About a minute later, at 5,000 or 6,000 feet (the height of the nearby mountains) Peter opened the parachute and we glided down. We pulled on the sides of the parachute to make some big sideways swings on the way to the landing field. Then Peter had me hold my legs up so he could land gently on his own feet on the grass. That was it! I laughed a lot.
And you didn’t record all this?!
The photo at the top of this post is one I took with my camera on the ground before we put our things in lockers at the hangar.
I didn’t pay for a photo package, because the jump was already not cheap, and I didn’t like the idea of being upsold. I wanted to pay for the jump, and only the jump.
After I’d turned down all the photo packages, stashed my loose belongings, and gotten into all the gear, Peter offered me one last chance: it wouldn’t cost me anything for him to strap the camera to his arm and switch it on, and I could decide after viewing the footage whether I wanted to buy a copy of it. Still, I said no.
I wanted to have the experience. That’s all.
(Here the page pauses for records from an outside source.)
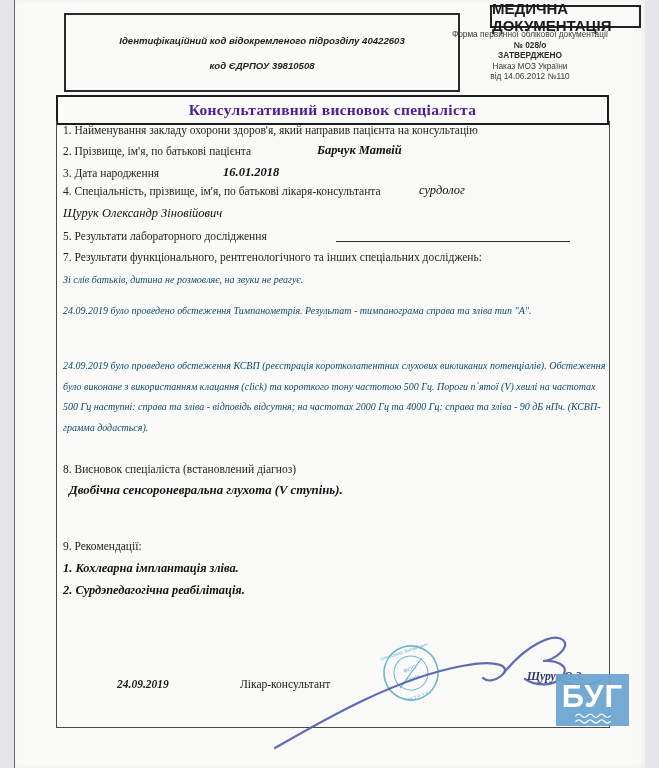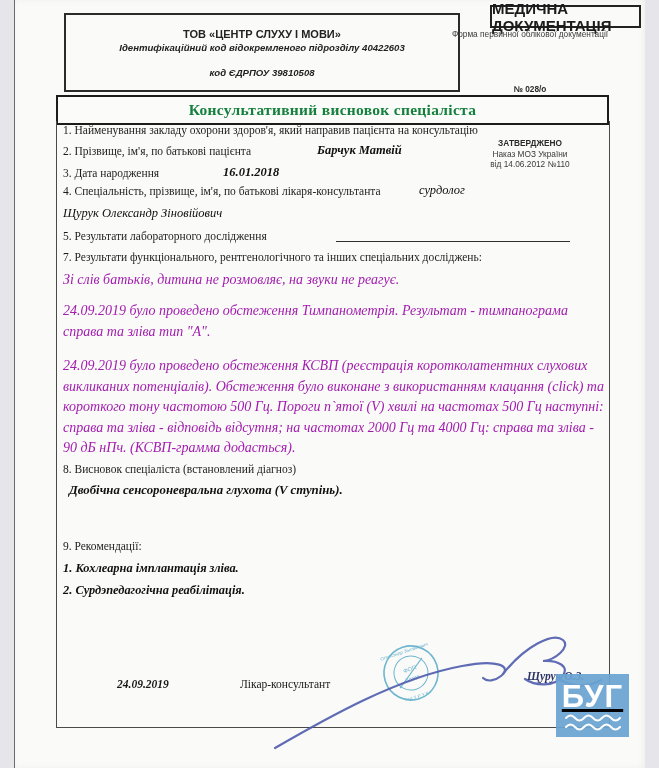--- a/index.html
+++ b/index.html
@@ -50,7 +50,6 @@
   <div class="page">
 
     <div class="abs org-box">
-      <div class="org-name">ТОВ «ЦЕНТР СЛУХУ І МОВИ»</div>
       <div class="org-it">Ідентифікаційний код відокремленого підрозділу 40422603</div>
       <div class="org-it" style="margin-top:12px">код ЄДРПОУ 39810508</div>
     </div>

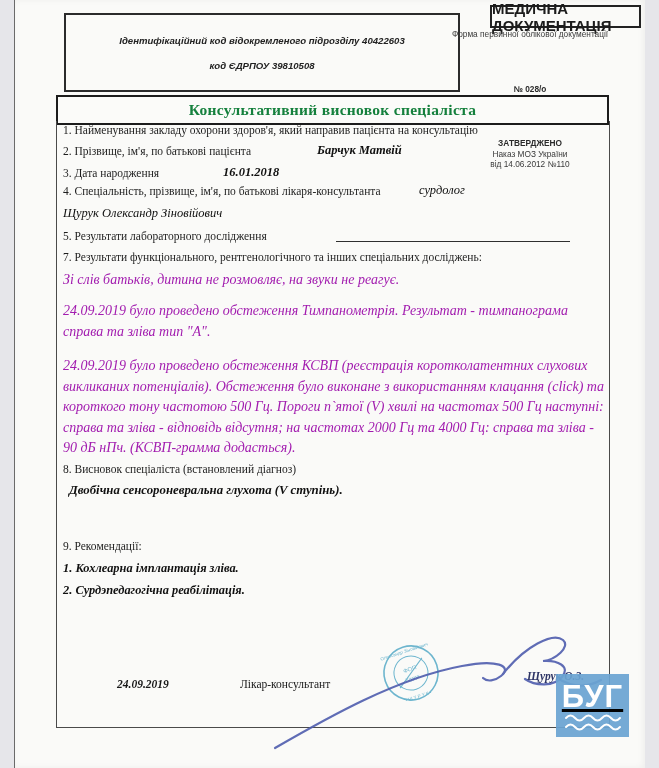--- a/index.html
+++ b/index.html
@@ -20,7 +20,7 @@
                  font-family:"Liberation Sans",sans-serif;font-size:15px;font-weight:bold;color:#1c1c1c;margin-left:32px;}
   .doc-meta{left:436px;top:29px;width:158px;text-align:center;color:#3a3a3a;
             font-family:"Liberation Sans",sans-serif;font-size:8.3px;line-height:10.5px;}
-  .doc-meta .b{font-weight:bold;color:#2a2a2a;margin-top:44px;}
+  .doc-meta .b{font-weight:bold;color:#2a2a2a;}
   
   .title-bar{left:41px;top:95px;width:549px;height:26px;border:2px solid #1c1c1c;background:#fbfbf9;
              display:flex;align-items:center;justify-content:center;

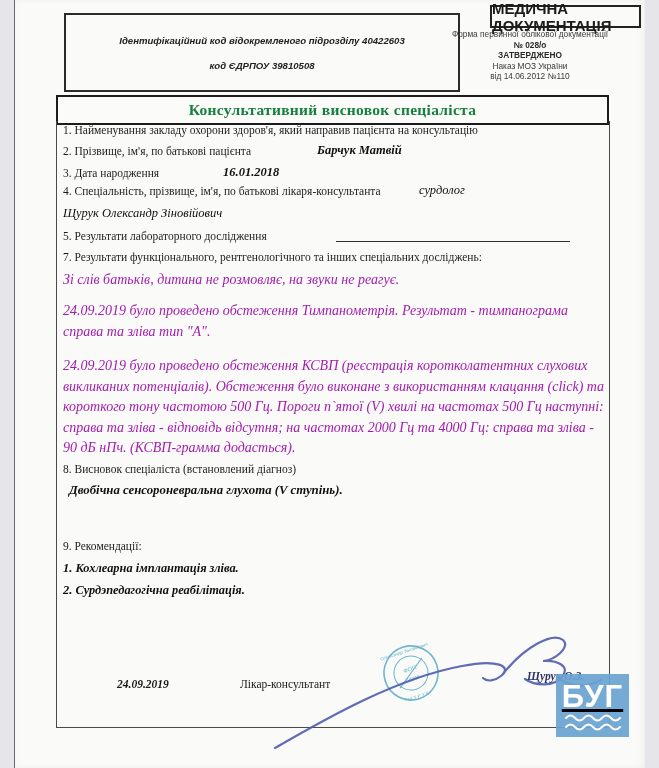--- a/index.html
+++ b/index.html
@@ -24,7 +24,7 @@
   
   .title-bar{left:41px;top:95px;width:549px;height:26px;border:2px solid #1c1c1c;background:#fbfbf9;
              display:flex;align-items:center;justify-content:center;
-             font-size:15.5px;font-weight:bold;color:#15803d;letter-spacing:.3px;}
+             font-size:15.5px;font-weight:bold;color:#4c1d95;letter-spacing:.3px;}
   
   .main-box{left:41px;top:121px;width:552px;height:606px;border:1px solid #4a4a4a;border-top:none;}
   .lbl{position:absolute;left:6px;font-size:11.5px;color:#1d1d1d;white-space:nowrap;font-family:Liberation Serif, serif;}

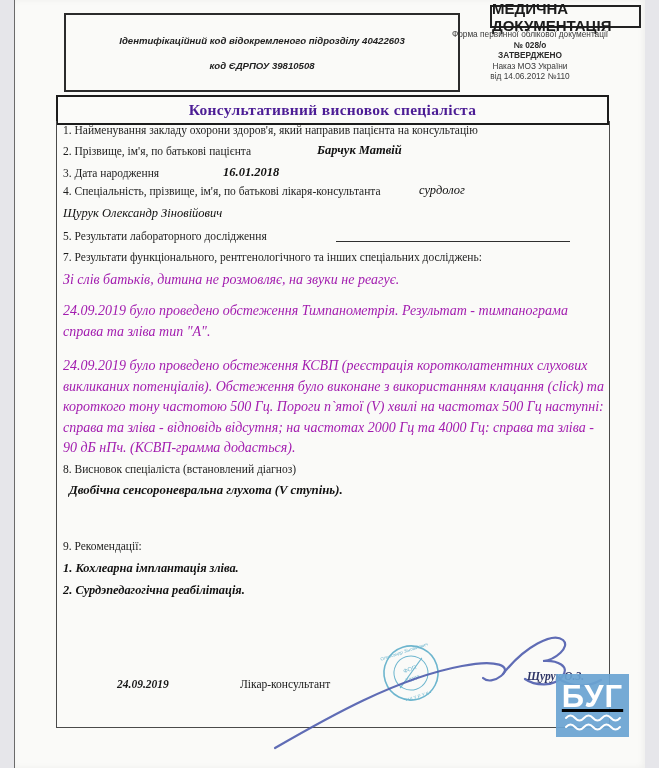--- a/index.html
+++ b/index.html
@@ -30,7 +30,7 @@
   .lbl{position:absolute;left:6px;font-size:11.5px;color:#1d1d1d;white-space:nowrap;font-family:Liberation Serif, serif;}
   .val{position:absolute;font-style:italic;color:#101010;}
   .bold{font-weight:bold;}
-  .para{position:absolute;left:6px;font-style:italic;font-size:14px;color:#a21caf;line-height:20.5px;}
+  .para{position:absolute;left:6px;font-style:italic;font-size:10px;color:#0c4a6e;line-height:20.5px;}
   .uline{position:absolute;border-top:1.2px solid #2f2f2f;}
   
   .foot{position:absolute;font-size:11.5px;color:#181818;}

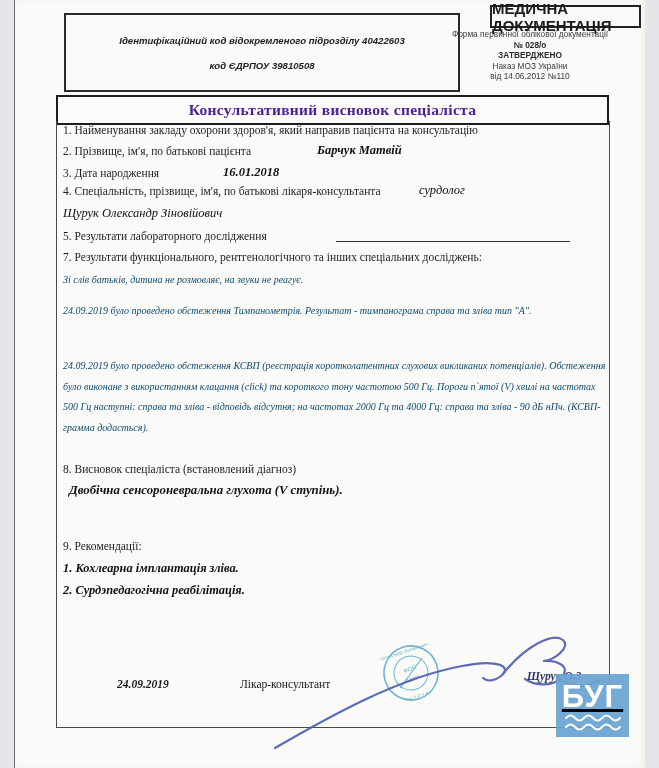--- a/index.html
+++ b/index.html
@@ -38,8 +38,8 @@
   .signature{pointer-events:none;}
   .signed-by{font-style:italic;font-weight:bold;color:#2e3566;}
   
-  .buh{left:541px;top:674px;width:73px;height:63px;background:rgba(106,164,210,.93);
-       display:flex;flex-direction:column;align-items:center;justify-content:flex-start;text-decoration:underline;}
+  .buh{left:541px;top:674px;width:73px;height:52px;background:rgba(106,164,210,.93);
+       display:flex;flex-direction:column;align-items:center;justify-content:flex-start;}
   .buh-text{font-family:"Liberation Sans",sans-serif;font-size:31px;font-weight:bold;color:#fff;
             margin-top:8px;line-height:30px;letter-spacing:1px;}
 </style>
When I saw the jumpers who’d opted for cameras, it was clear that with a camera, the dive would have become less about the experience itself, and more a kind of performance. I was really glad not to have a camera aimed at me.
After the dive, when I saw others watching their videos, I felt the same, only more so. I really didn’t want to try to relive the dive experience through a recording. For one thing, I wouldn’t have liked seeing a video of myself any more than I like hearing recordings of my voice. My voice only sounds right to me from inside my own head; surely my memories would only look right to me from behind my own eyes.
Even though, as I’ve said, in some sense one skydive is much like another, it’s also true that a skydive is a unique experience. No video can capture it: a screen, no matter how wide, is not the sky.